The emphasis on the interaction between particles in modern physics, known as the microscopic approach, must often be supplemented by a macroscopic approach that deals with larger elements or systems of particles. This macroscopic approach is indispensable to the application of physics to much of modern technology. Thermodynamics, for example, a branch of physics developed during the 19th century, deals with defining and measuring properties of a system as a whole and is useful in other fields of physics; it also forms the basis of much of chemical and mechanical engineering. Such properties as the temperature, pressure, and volume of a gas have no meaning for an individual atom or molecule; these thermodynamic concepts can only be applied directly to a very large system of such particles. A bridge exists, however, between the microscopic and macroscopic approach; another branch of physics, known as statistical mechanics, indicates how pressure and temperature can be related to the motion of atoms and molecules on a statistical basis (seeStatistics).

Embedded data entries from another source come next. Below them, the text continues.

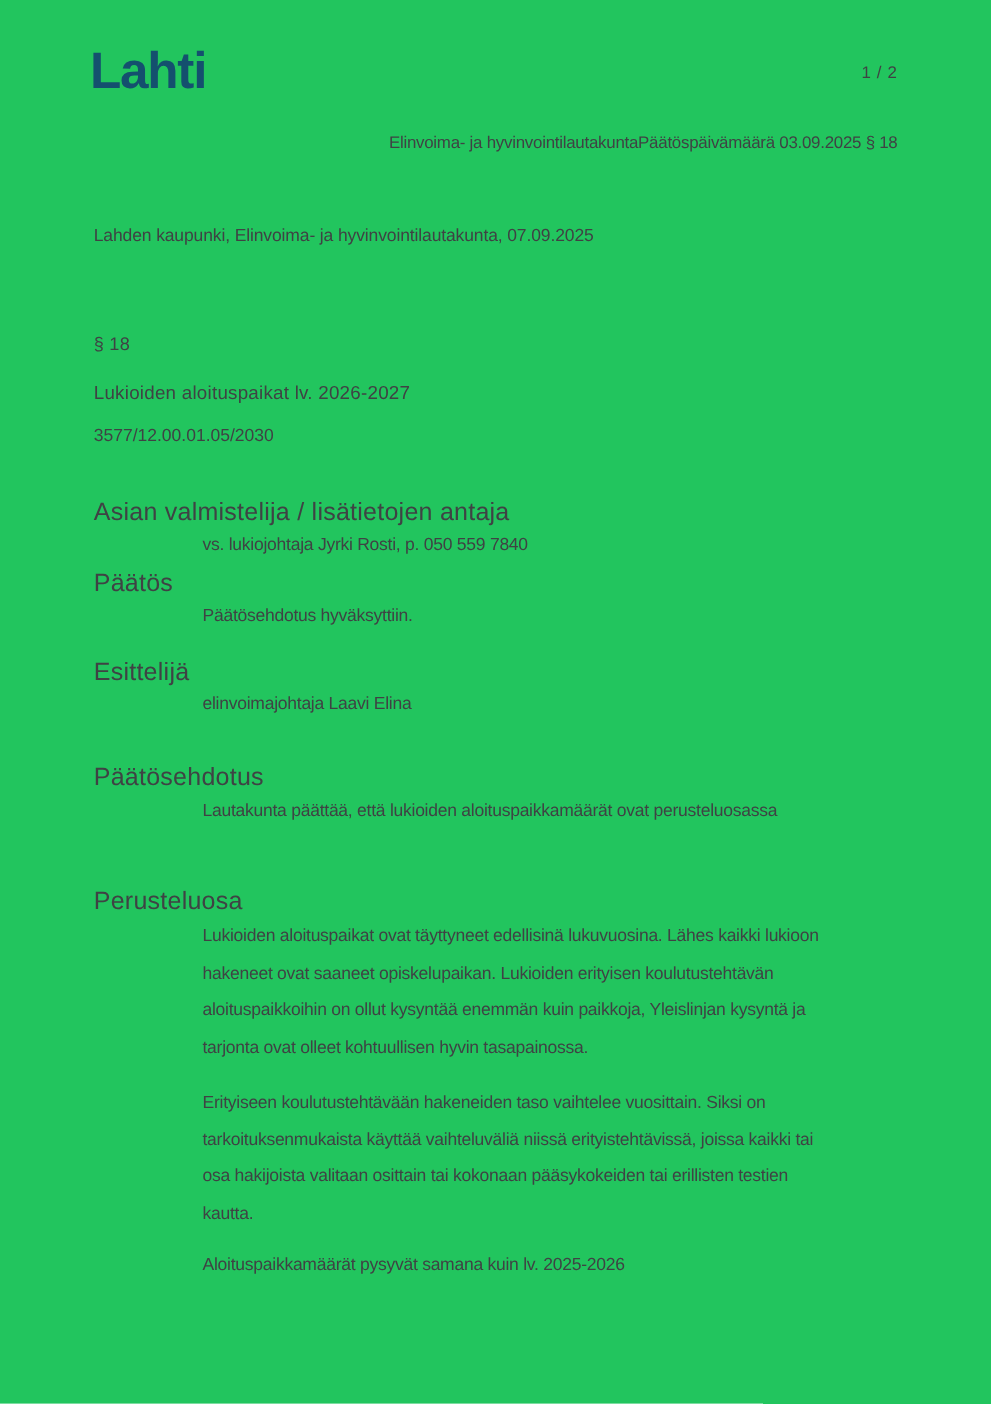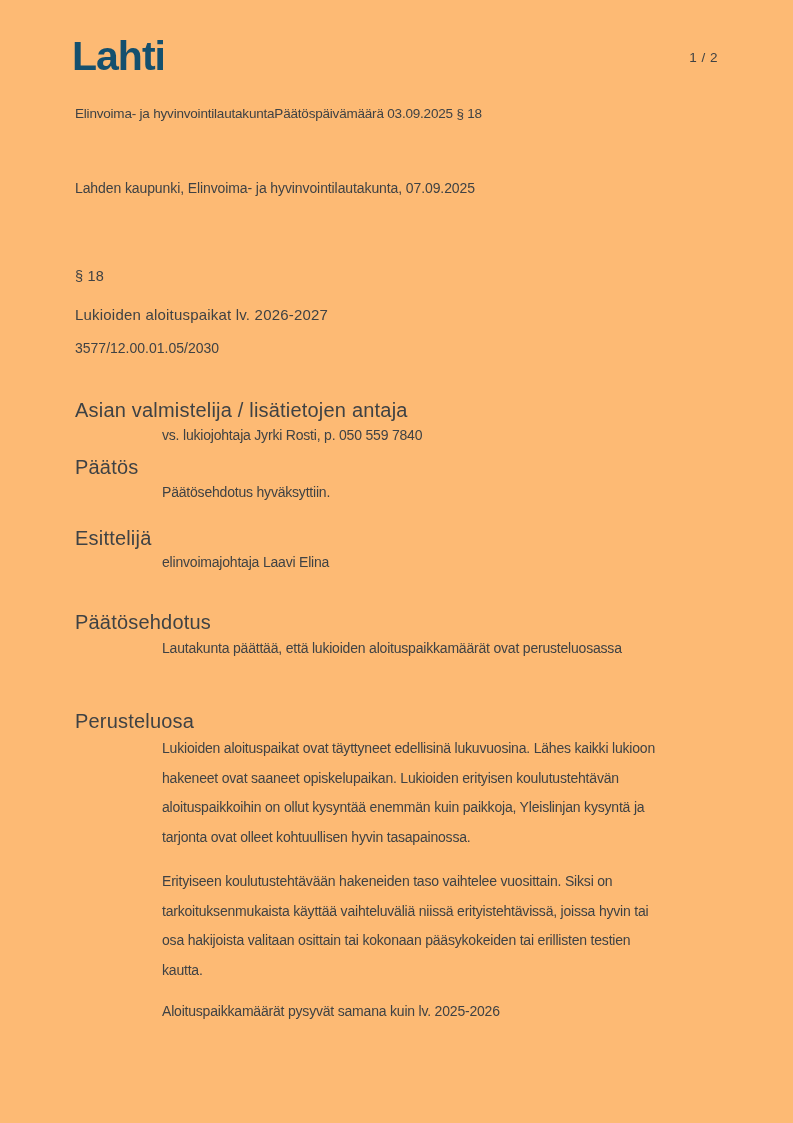"Lahti" .page { background: #fdba74 -> #22c55e }
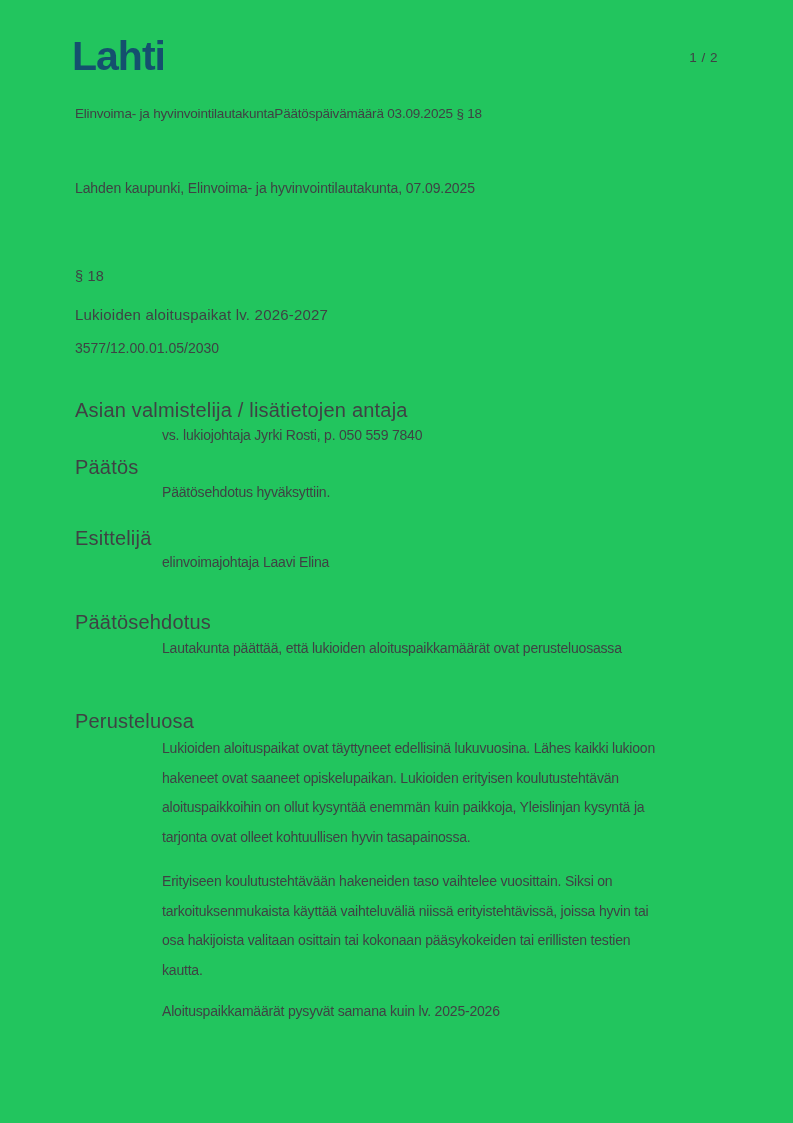"Elinvoima- ja hyvinvointilautakunta" .header-row { justify-content: flex-start -> flex-end }
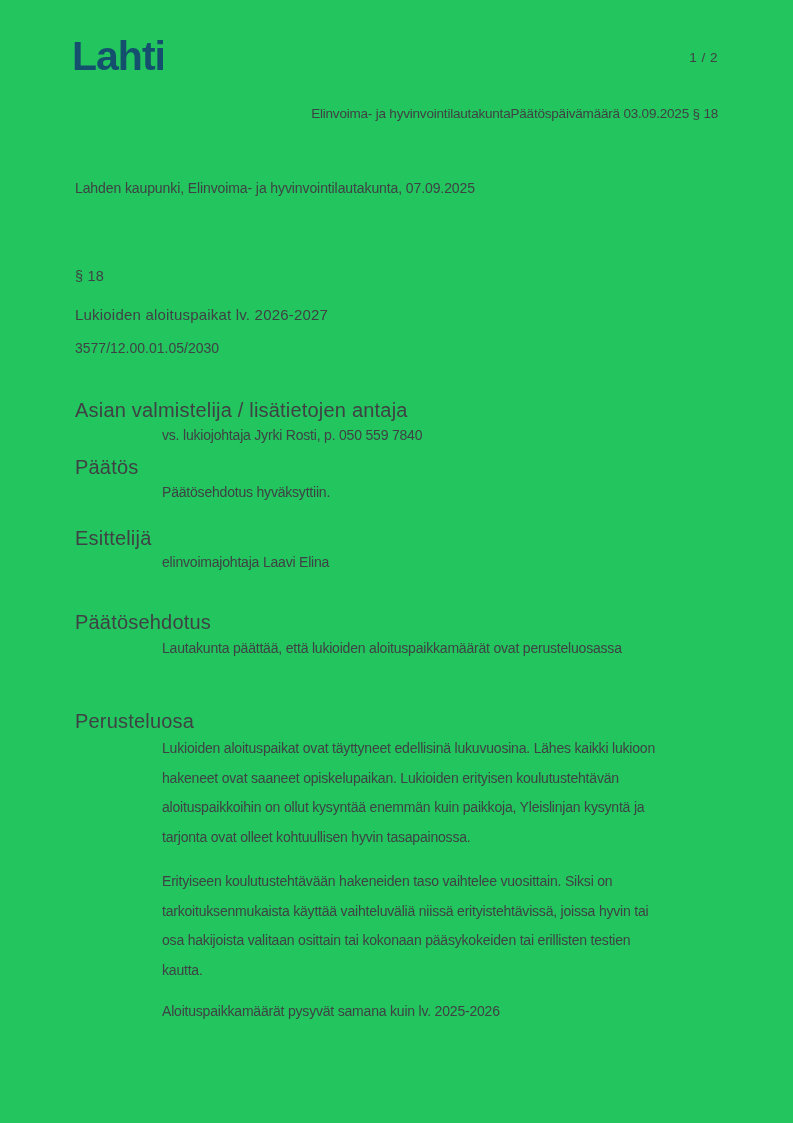"tarkoituksenmukaista käyttää" div.line { text: hyvin -> kaikki }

Even into the 19th century a physicist was often also a mathematician, philosopher, chemist, biologist, or engineer. Today the field has grown to such an extent that with few exceptions modern physicists have to limit their attention to one or two branches of the science. Once the fundamental aspects of a new field are discovered and understood, they become of interest to engineers and other applied scientists. The 19th-century discoveries in electricity and magnetism, for example, are now the province of electrical and communication engineers; the properties of matter discovered at the beginning of the 20th century have been applied in electronics; and the discoveries of nuclear physics, most of them not yet 40 years old, have passed into the hands of nuclear engineers for applications to peaceful or military uses.

III

Early History of Physics

Although ideas about the physical world date from antiquity, physics did not emerge as a well-defined field of study until early in the 19th century.

A

Antiquity

The Chinese, Babylonians, Egyptians, and early Mesoamericans observed the motions of the planets and succeeded in predicting eclipses, but they failed to find an underlying system governing planetary motion. The speculations of Greek philosophers introduced two major rival ideas about the fundamental constituents of the universe: atomism, proposed by Leucippus in the 4th century bc, and the theory of the elements, which had been proposed in the 5th century bc. SeePhilosophy, Greek; Philosophy, Western.

Notable progress was made in Alexandria, the scientific centre of Western civilization during the Hellenistic Age. There, the Greek mathematician and inventor Archimedes designed various practical mechanical devices involving levers and screws, and measured the density of solid bodies by submerging them in a liquid. Other important Greek scientists of this time were the astronomer Aristarchus of Samos, who measured the ratio of the distances from the Earth to the Sun and to the Moon; the mathematician, astronomer, and geographer Eratosthenes, who determined the circumference of the Earth and drew up a catalogue of stars; and the astronomer Hipparchus, who discovered the precession of the equinoxes (seeEcliptic). In the 2nd century ad the astronomer, mathematician, and geographer Ptolemy proposed the system of planetary motion that was named after him, in which the Earth was at the centre and the Sun, Moon, and stars moved around it in circular orbits (seePtolemaic System).